Стояли праздничные дни, больничка была закрыта, и отговориться было невозможно. Она повязала досветла вылинявшим когда-то черным платком голову и перекинула через плечо старую татарскую сумку, в которой лежал ее дорожный припас и купальник.

Дом заперли. Ключ положили в условленном много лет тому назад месте – неожиданных гостей ожидали всегда. Нора с Танечкой уже сидели на Пупке, обе в белом с ног до головы, а у Норы из-под очков торчал лист тополя, узкий, маленький, как раз по размеру ее носа. Георгий проверил их обувь.

– Ну, с богом!

Караван тронулся. Артем шел впереди, за ним сияющий Алик с Лизой, дальше пестрой кучей девочки, а замыкали шествие Георгий с Медеей.

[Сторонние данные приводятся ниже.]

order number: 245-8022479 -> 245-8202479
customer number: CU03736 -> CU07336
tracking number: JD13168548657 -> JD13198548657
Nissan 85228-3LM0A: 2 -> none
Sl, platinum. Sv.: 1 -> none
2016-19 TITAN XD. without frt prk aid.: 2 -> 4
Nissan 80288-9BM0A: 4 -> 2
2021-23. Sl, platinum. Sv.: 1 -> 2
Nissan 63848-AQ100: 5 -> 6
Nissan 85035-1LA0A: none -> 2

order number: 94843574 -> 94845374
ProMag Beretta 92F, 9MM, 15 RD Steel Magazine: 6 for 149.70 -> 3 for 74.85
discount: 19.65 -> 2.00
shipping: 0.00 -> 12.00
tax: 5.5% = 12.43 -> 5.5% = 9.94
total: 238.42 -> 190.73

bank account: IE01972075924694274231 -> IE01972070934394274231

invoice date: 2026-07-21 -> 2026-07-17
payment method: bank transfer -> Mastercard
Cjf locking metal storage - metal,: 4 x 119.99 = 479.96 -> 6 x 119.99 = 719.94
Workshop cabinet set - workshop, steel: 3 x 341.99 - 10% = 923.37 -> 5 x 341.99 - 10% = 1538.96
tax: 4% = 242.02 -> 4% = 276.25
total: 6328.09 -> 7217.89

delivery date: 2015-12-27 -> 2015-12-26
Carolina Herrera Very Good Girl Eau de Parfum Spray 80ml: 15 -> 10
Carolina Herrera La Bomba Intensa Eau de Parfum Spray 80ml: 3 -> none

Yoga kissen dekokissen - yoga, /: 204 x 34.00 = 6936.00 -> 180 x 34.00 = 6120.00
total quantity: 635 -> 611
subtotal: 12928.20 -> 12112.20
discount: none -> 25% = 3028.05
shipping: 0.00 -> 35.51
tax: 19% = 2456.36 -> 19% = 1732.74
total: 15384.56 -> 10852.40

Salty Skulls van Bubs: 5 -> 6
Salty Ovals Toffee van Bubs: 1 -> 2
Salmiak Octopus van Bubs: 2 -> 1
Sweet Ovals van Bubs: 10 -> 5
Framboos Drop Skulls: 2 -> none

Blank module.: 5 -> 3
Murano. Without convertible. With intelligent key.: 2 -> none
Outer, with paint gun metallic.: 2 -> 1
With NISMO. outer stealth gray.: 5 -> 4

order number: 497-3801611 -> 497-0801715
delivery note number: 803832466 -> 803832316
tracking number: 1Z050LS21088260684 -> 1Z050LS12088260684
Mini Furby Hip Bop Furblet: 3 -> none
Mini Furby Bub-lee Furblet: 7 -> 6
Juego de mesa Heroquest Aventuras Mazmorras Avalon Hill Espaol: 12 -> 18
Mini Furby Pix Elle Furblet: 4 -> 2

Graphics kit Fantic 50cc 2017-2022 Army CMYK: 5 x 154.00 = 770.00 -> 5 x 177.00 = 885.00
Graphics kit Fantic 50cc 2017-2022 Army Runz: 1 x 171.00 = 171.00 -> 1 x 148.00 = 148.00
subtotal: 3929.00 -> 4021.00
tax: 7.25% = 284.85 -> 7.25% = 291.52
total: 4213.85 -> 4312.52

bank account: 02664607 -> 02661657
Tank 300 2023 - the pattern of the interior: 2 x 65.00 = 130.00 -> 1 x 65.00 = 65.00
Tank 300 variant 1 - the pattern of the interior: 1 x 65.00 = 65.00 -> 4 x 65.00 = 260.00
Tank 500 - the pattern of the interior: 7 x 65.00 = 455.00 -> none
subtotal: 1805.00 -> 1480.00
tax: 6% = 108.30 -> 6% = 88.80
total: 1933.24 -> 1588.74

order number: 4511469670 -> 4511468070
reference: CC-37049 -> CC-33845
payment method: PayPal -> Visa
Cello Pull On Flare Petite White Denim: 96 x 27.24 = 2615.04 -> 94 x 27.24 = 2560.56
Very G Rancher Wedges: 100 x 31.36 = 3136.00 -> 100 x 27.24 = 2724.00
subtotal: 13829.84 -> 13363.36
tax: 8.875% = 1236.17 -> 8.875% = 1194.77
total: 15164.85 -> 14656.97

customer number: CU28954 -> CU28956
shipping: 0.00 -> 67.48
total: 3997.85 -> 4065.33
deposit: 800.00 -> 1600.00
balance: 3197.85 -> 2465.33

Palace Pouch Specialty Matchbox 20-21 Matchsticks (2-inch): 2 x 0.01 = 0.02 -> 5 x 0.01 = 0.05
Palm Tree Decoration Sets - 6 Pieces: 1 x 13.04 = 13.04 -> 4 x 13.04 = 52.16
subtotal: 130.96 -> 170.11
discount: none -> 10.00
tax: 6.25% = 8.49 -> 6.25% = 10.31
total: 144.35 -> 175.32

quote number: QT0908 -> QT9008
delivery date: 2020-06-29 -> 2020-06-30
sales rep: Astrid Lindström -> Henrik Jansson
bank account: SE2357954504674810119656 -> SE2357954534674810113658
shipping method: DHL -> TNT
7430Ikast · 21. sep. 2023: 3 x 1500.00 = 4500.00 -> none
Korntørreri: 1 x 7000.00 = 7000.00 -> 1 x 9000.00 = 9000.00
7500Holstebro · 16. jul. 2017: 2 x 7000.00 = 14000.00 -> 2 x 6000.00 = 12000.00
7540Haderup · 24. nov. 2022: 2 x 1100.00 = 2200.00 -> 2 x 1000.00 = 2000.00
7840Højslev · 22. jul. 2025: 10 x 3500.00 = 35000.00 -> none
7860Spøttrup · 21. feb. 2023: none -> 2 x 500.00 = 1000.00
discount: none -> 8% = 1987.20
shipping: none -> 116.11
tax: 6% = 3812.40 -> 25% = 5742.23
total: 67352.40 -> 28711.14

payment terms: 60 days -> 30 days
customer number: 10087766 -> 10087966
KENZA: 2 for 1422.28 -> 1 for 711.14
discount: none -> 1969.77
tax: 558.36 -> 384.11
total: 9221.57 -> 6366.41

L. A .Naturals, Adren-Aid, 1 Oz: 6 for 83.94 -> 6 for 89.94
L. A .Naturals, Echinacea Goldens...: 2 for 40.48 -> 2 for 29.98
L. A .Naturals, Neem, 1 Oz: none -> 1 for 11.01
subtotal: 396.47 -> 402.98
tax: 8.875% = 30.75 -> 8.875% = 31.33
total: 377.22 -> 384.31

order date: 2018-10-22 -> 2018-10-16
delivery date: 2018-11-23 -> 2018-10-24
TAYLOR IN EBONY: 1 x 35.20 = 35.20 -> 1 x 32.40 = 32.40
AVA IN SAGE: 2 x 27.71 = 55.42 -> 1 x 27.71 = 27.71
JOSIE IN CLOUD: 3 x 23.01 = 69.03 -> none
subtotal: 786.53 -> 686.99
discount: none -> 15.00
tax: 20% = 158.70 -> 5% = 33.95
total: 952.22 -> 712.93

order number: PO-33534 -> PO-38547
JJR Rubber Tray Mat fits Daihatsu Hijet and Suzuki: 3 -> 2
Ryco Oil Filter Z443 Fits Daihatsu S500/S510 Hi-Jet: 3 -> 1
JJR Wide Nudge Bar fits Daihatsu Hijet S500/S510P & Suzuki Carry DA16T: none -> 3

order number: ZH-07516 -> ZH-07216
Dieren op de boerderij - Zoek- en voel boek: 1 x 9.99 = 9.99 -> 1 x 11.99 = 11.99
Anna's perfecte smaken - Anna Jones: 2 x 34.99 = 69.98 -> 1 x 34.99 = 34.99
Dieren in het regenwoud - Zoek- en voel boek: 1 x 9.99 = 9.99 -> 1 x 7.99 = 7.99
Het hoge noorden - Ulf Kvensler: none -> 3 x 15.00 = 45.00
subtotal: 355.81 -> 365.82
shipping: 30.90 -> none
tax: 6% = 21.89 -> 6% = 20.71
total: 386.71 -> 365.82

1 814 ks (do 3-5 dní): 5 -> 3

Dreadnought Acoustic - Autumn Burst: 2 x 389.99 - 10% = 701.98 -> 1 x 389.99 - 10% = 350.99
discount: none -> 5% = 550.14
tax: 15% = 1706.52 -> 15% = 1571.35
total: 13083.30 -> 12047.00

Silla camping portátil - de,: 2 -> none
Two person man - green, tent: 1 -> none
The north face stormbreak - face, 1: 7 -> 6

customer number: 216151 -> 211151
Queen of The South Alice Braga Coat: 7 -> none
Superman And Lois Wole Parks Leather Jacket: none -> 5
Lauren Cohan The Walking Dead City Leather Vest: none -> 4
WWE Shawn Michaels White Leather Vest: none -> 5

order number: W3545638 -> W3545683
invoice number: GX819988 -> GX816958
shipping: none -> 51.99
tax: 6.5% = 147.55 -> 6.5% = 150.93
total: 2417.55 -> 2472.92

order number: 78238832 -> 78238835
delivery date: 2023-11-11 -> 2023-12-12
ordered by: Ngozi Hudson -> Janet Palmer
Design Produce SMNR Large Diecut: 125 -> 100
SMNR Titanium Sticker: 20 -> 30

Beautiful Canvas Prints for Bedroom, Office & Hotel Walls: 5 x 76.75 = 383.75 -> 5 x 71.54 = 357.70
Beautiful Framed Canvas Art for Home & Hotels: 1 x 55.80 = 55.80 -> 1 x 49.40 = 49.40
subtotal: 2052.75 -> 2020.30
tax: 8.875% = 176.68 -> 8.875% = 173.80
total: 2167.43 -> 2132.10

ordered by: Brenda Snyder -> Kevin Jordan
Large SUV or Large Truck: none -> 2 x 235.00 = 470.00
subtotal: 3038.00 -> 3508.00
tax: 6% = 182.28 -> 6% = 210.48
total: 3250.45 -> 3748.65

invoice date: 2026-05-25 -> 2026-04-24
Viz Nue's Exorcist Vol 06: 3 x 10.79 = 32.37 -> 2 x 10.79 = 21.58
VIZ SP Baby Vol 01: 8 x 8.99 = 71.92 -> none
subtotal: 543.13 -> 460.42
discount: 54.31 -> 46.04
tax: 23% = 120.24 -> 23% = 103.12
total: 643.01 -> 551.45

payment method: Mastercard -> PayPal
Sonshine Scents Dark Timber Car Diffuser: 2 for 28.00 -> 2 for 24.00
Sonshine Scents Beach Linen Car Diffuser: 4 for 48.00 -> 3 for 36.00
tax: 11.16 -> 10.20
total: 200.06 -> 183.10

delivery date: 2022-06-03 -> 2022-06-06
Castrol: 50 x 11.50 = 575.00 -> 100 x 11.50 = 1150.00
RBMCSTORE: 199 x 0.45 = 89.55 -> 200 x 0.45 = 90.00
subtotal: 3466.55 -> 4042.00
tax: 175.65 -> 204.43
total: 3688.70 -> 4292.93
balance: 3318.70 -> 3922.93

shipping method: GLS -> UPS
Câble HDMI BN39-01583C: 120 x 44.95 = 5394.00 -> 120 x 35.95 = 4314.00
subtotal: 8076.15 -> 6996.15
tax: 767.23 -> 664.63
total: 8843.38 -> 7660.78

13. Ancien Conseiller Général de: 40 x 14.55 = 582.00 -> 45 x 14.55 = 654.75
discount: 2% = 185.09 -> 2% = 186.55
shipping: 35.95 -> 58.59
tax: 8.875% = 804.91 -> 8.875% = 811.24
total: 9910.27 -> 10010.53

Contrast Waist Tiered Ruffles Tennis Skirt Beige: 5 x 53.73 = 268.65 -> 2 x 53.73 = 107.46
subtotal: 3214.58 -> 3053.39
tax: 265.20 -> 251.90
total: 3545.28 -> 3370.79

Дорога на этом участке шла плавно под горку и после первого крутого спуска выводила к Лисьему каньону. Когда-то здесь бежала речка, но речка давно ушла, как и большинство здешних рек, даже название ее забылось, и только несколько дней в году, во время таяния снегов, она оживала тонким ручейком мутных талых вод. Шли в полумраке по каменистому дну неглубокого каньона. В его стенах, снизу глинистых, поверху каменистых, было множество лисьих нор, целый древний город. Норы эти то пустовали, то снова заселялись мелкими, довольно невзрачными лисичками-корсаками, с бледной шкурой и унылыми мордочками. Георгий все поглядывал по верхам – еще не было случая, чтобы он своим охотничьим взглядом не заприметил здесь какой-нибудь живности.